The Library of Congress staff is excited to launch Story Maps, interactive and immersive web applications that tell the incredible stories of the Library’s collections!
Story Maps, created within a Geographic Information Systems (GIS)-based software platform created by Esri, combine text, images, multimedia, and interactive maps to create engaging online narrative experiences. Under a program spearheaded by the Geography and Map Division, collection specialists from across the Library have produced Story Maps with content from the hidden and not-so-hidden collections of the library. We are pleased to showcase the first three published Story Maps from this program, with many more to come!
You can find all Library of Congress Story Maps at loc.gov/storymaps.
Surveying the South
Kristi Finefield, Prints & Photographs Division
Frances Benjamin Johnston (1864-1952) is often considered the first American woman to achieve national prominence in diverse areas of photography, from portraiture and photojournalism to documentary work. Beginning in the late 1920s, Johnston embarked upon what would later be known as the Carnegie Survey of the Architecture of the South, an ambitious photography tour of the American South, taking more than 7,000 photographs of buildings and gardens in both urban and rural settings.
Kristi Finefield, reference librarian in the Prints & Photographs Division, tells Johnston’s story, beginning with the roots of the Carnegie Survey in Johnston’s photographs of the majestic Chatham estate outside of Fredericksburg, Virginia (along with the hand-painted glass lantern slides of her photos there). Johnston’s vibrant photos take center stage, with dozens of examples of her work on display, documenting different building types, from farmhouses to churches, as well as specific interior and exterior features such as balconies, brickwork, and fireplaces, with an interactive map showing the locations of the more than 7,000 photographs in the Carnegie Survey of the Architecture of the South, allowing users to explore this incredible collection geographically.
INCUNABULA
Stephanie Stillo, Rare Books & Special Collections Division
It is difficult to overstate the impact of Johannes Gutenberg’s world-changing 1455 invention: the printing press. This new technology of “artificial writing” spread across Europe and generated a massive boom in printing productivity, with 10 million books produced in the second half of the 15th century. Calling attention to this early moment in the history of the printed codex, historians refer to books printed between 1455 and 1501 as “incunabula,” Latin for “in the cradle.” From biblical texts and fables to natural histories and illustrated epics, the publications of this time period, besides being visually stunning, reached a wide audience, covering topics of religion, science, culture, commerce, and more.
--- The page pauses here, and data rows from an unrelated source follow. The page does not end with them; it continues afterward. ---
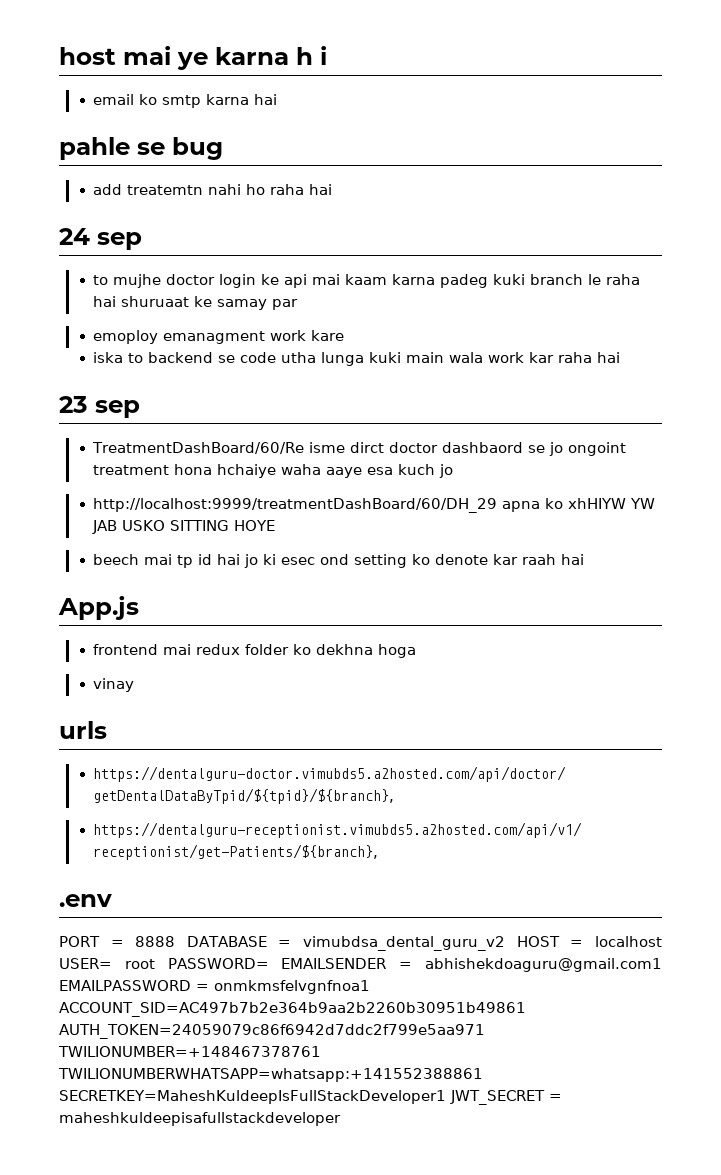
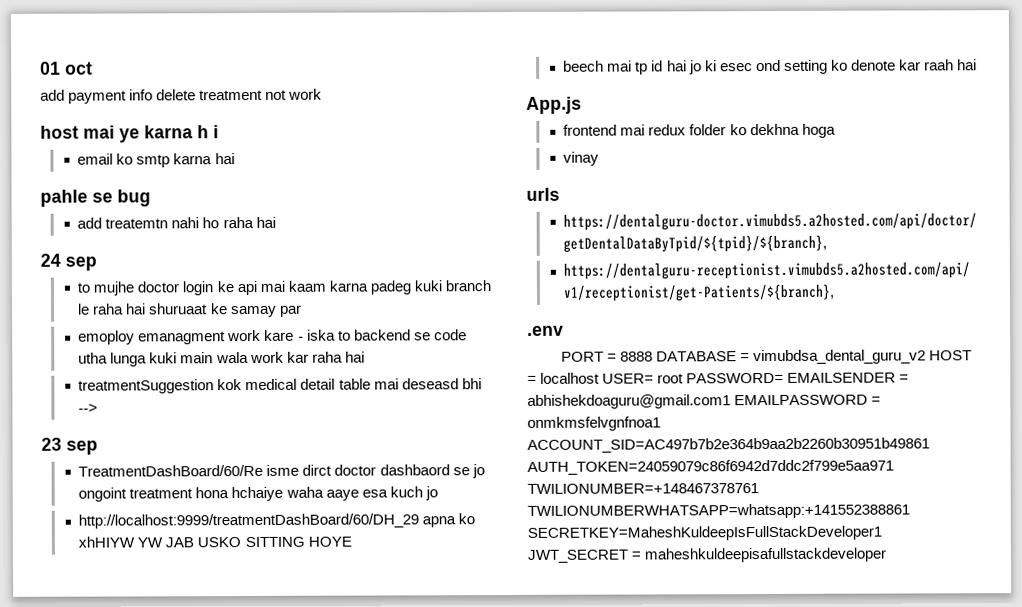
+ 01 oct
+ add payment info delete treatment not work
- emoploy emanagment work kare
- iska to backend se code utha lunga kuki main wala work kar raha hai
+ emoploy emanagment work kare - iska to backend se code utha lunga kuki main wala work kar raha hai
+ treatmentSuggestion kok medical detail table mai deseasd bhi -->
Stephanie Stillo, Curator of the Lessing J. Rosenwald Collection in the Rare Books & Special Collections Division, explores the Library of Congress’ collection of incunabula in her Story Map, beginning with an interactive map of major incunabula publishing cities across Europe. In covering early printing methods in China and Europe, as well as pre-1450 European manuscripts, Stillo sets the stage for the publishing boom kicked off by Gutenberg and his printed Bible. Stillo dives into xylographic printing, coloring and binding, with a particular focus on Apocalypsis Sancti Johannis, one of the most popular block books of the era. The Story Map also showcases beautiful incunabula published in, what is today, Germany, Italy, France, Netherlands, Belgium, Spain, and England.
Behind Barbed Wire
Heather Thomas and Chris Ehrman, Serial & Government Publications Division
After the Japanese attack on Pearl Harbor in 1941 and until the end of World War II, nearly 120,000 Japanese Americans were uprooted from their homes and forcibly relocated to assembly centers and internment camps, mostly across the American West. Triggered by Executive Order 9066, which claimed this forced relocation was in the interest of national security during wartime, this massive relocation brought Japanese American families to desolate camp sites, from Manzanar at the base of the Sierra Nevada Mountains to Granada on the eastern Colorado plains and Rowher in rural Arkansas. Living under harsh conditions and largely isolated from the outside world, interned Japanese Americans documented their experiences of life in the internment camps through newspapers. The Library of Congress’ collection of internment camp newspapers includes 4,600 English and Japanese language issues published in 13 camps.
Heather Thomas and Chris Ehrman, reference librarian and digital conversion specialist, respectively, in the Serial & Government Publications Division, explore these Japanese-American camp newspapers that serve to “chronicle the stories and experiences of their community in a time of crisis.” Four interactive maps convey the vast scale of the Japanese American internment and provide a point of entry for exploring the newspaper collection. As described in the Story Map, the newspapers covered camp sporting events, advertised religious and school events, recorded vital statistics (like births and deaths in the camps), and even featured comic strips and editorial cartoons. High-resolution scans of the newspapers themselves are accompanied by dozens of photographs by renowned American photographer Ansel Adams, who documented scenes of daily life inside the Manzanar War Relocation Center in 1943. Altogether, the newspapers showcase the resiliency of the interned Japanese American community during World War II, trying to carry on some semblance of “normal” life in the midst of difficult, unjust circumstances.